■ Problem description:
Copy the data exactly from the line that contains "(647, 103) none -> [93,459,129,473] // clang" through the line that contains "[861,243,919,259] (possible ->", keeping both end lines and leaving out everything else.

■ Records provided:
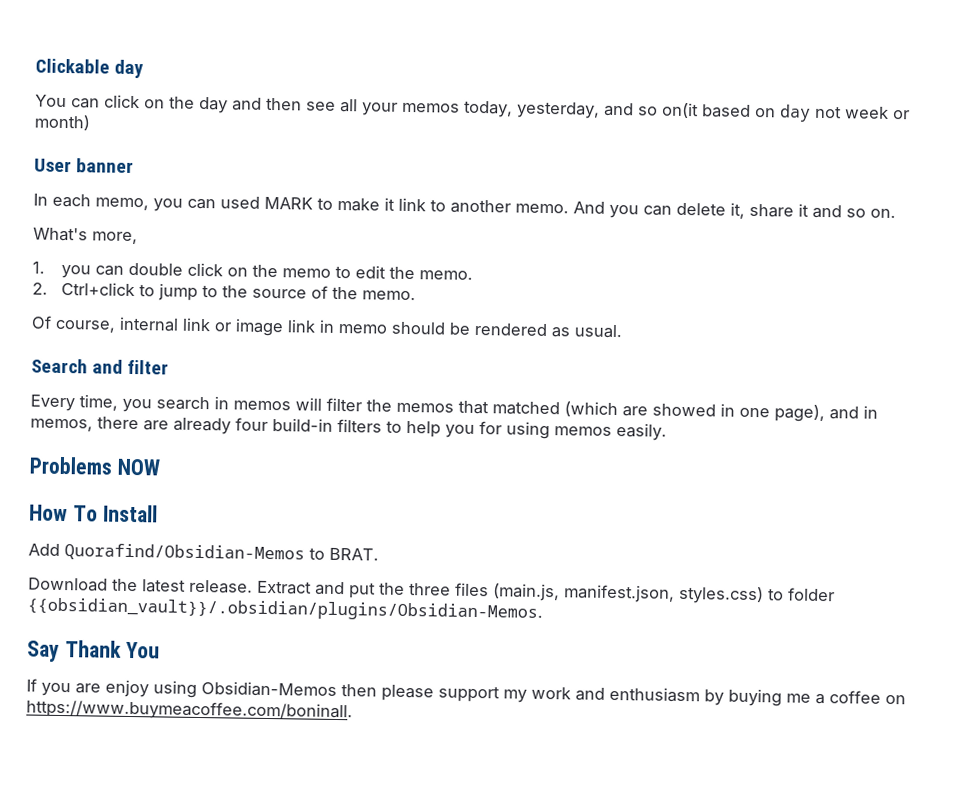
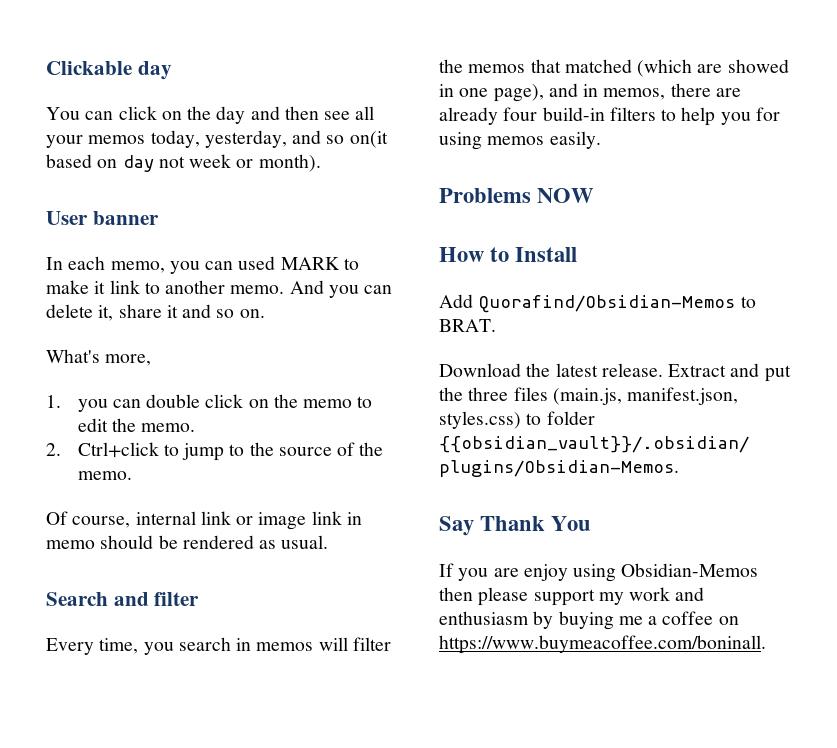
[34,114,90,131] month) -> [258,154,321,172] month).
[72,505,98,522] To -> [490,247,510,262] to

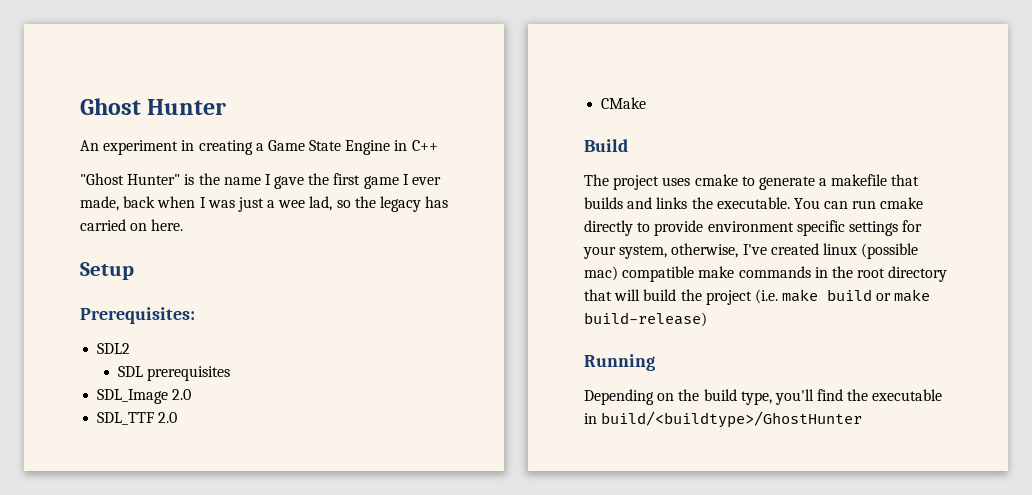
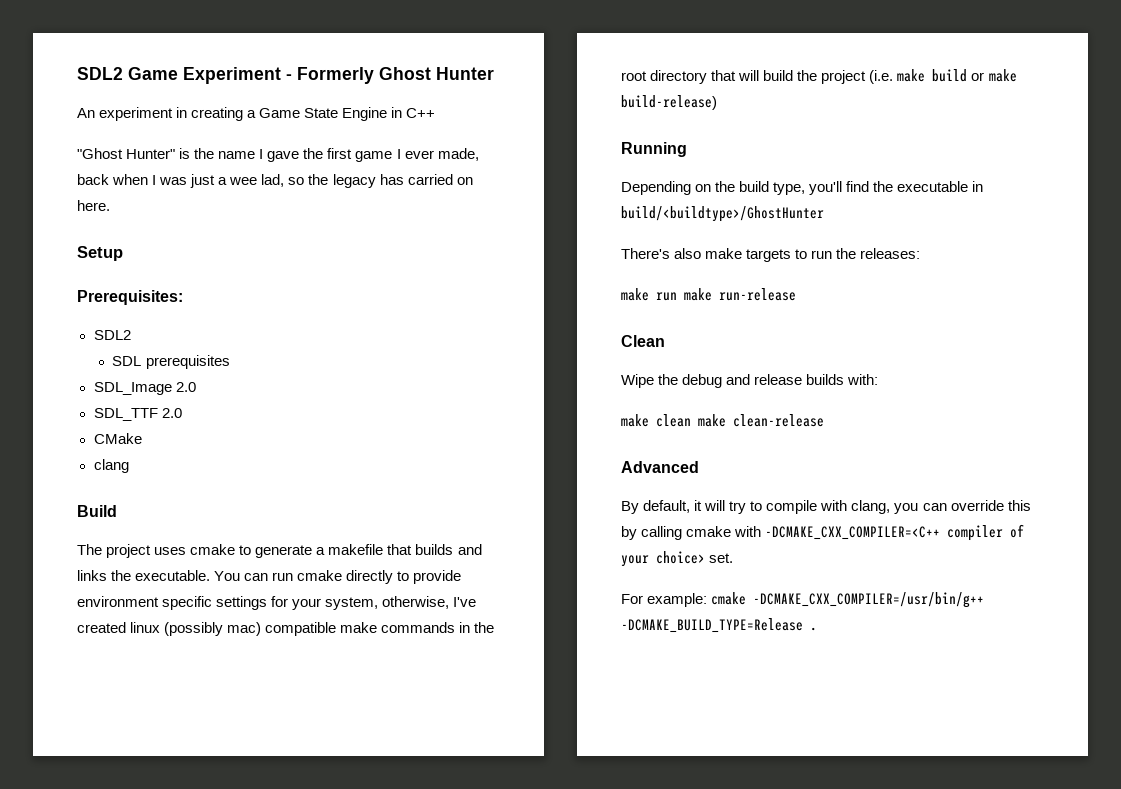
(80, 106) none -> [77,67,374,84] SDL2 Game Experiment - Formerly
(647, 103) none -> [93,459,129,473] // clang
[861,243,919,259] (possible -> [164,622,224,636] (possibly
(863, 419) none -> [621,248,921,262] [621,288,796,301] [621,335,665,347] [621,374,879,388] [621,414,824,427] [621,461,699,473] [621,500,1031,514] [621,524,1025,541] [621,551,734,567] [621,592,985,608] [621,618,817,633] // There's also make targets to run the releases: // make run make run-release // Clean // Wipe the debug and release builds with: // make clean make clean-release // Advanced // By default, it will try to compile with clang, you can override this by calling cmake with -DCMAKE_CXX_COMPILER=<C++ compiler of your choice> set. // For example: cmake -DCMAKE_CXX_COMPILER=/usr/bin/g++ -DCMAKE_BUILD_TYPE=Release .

■ Solution to this problem:
(647, 103) none -> [93,459,129,473] // clang
[861,243,919,259] (possible -> [164,622,224,636] (possibly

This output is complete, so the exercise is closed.